We are concerned, however, that the role of the Forum is to help discourage Congress from enacting an opt-in regime for data collection. Both ISPs–such as AT&T, Verizon, Comcast and Time Warner–as well as online advertising companies such as Google/DoubleClick, Yahoo, and Microsoft must be governed by privacy laws which empower and protect consumers. The role of ISPs in any data collection for targeted online marketing, in particular, requires serious analysis and stringent safeguards. AT&T, Google, Microsoft, Comcast, the online ad networks, and social media marketers (to name a few) must be required to provide meaningful disclosure, transparency, accountability and user control (with special rules governing health, financial and data involving children and youth). Self-regulation has failed. If the Future of Privacy group is to have any legitimacy, it will work to support serious federal rules. But if it trots out some sort of voluntary code of conduct as a way to undermine the growing call for real privacy safeguards, this new group may soon be viewed as beholden to its funders and backers.

Google’s new funding program for Academics: $ for studies on “Brand Development,” Click Generation” and “for moving traditional video spots from broadcast to broadband”

The advertising industry is engaged in a growing research effort to push the boundaries of marketing. It wishes, for example, to reach deeply into our unconscious mind in order to generate a range of behavioral responses. Marketers are exploring how the new tools of digital advertising can influence consumer emotions.

For example, Google is now engaged in consumer neuroscience research to make its YouTube ads more effective. But Google wants more academic help so it can improve its digital marketing prowess. So Google and global ad giant WPP have joined forces to create “a new research program to improve understanding and practices in online marketing, and to better understand the relationship between online and offline media.” The program will be run by a trio of scholars, including Google’s own Hal Varian, Professor John Quelch, senior associate dean of Harvard Business School (who is a a non-executive director of WPP), and Professor Glen Urban, former dean of the Sloan School of Management at the Massachusetts Institute of Technology. Varian told DM News that “We want to encourage more research about how online and offline media work together to influence consumer choices. We think that such research will contribute to more effective and more measurable advertising performance.” DM News also reported that Mark Read, CEO of WPP Digital and WPP’s director of strategy explained that “[T]he industry, our clients and our companies will benefit from the application of some of the world’s finest academic research minds into how online media influences consumers.”

Don’t expect, by the way, any grants to be awarded that examine the ethical dimensions of interactive marketing; or new threats to personal privacy and autonomy; the implications of Google’s growing global control over online ad revenues on publishing; or the negative environmental and social consequences of promoting a digital marketing system which could lead to over-consumption.

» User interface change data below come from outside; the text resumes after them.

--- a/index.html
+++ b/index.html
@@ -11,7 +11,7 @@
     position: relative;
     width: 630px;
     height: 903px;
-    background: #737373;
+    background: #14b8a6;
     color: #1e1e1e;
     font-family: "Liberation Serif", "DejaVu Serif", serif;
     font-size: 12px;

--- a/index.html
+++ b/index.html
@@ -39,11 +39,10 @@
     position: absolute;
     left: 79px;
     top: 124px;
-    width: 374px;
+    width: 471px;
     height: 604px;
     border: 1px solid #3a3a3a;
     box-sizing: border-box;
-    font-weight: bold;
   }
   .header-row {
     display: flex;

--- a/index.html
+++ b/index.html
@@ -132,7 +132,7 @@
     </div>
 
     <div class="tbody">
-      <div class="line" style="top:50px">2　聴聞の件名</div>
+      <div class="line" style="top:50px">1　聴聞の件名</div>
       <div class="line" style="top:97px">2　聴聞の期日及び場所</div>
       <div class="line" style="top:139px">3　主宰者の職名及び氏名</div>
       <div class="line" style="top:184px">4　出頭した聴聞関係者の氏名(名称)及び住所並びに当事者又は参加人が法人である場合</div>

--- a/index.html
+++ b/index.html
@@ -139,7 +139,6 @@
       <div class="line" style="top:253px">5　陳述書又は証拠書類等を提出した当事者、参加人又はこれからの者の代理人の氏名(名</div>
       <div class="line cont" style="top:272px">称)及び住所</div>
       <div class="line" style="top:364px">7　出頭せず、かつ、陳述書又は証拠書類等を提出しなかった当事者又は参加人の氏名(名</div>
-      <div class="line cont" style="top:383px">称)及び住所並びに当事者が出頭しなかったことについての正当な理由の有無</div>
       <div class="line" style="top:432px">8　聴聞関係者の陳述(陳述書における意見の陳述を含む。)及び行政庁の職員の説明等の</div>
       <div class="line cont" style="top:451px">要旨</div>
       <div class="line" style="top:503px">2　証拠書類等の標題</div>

Here are some of the research questions Google hopes will draw academics into its program:

    • How does a brand establish a framework for assessing how much should be spent online? How much advertising should be directed at brand development versus specific click generation?…
    • How do you set digital advertising budgets and tactics when in intensively competitive product categories?…
    • What are good guidelines for moving traditional video spots from broadcast to broadband?
    • What is the causal relationship between brand health and search success? And what is the link between search and sales? How does search contribute to word of mouth recommendation?
    • How can banner ads be more effective?
    • How do you model the consumer response to digital advertising in social networks or mobile media?
    • What do we know and what more do we need to know about on-line audiences?
    • How can advertisers be welcome in social networks?
    • Recipients will be invited to attend a conference in Fall 2009 (Sept/Oct) where they can share their preliminary findings.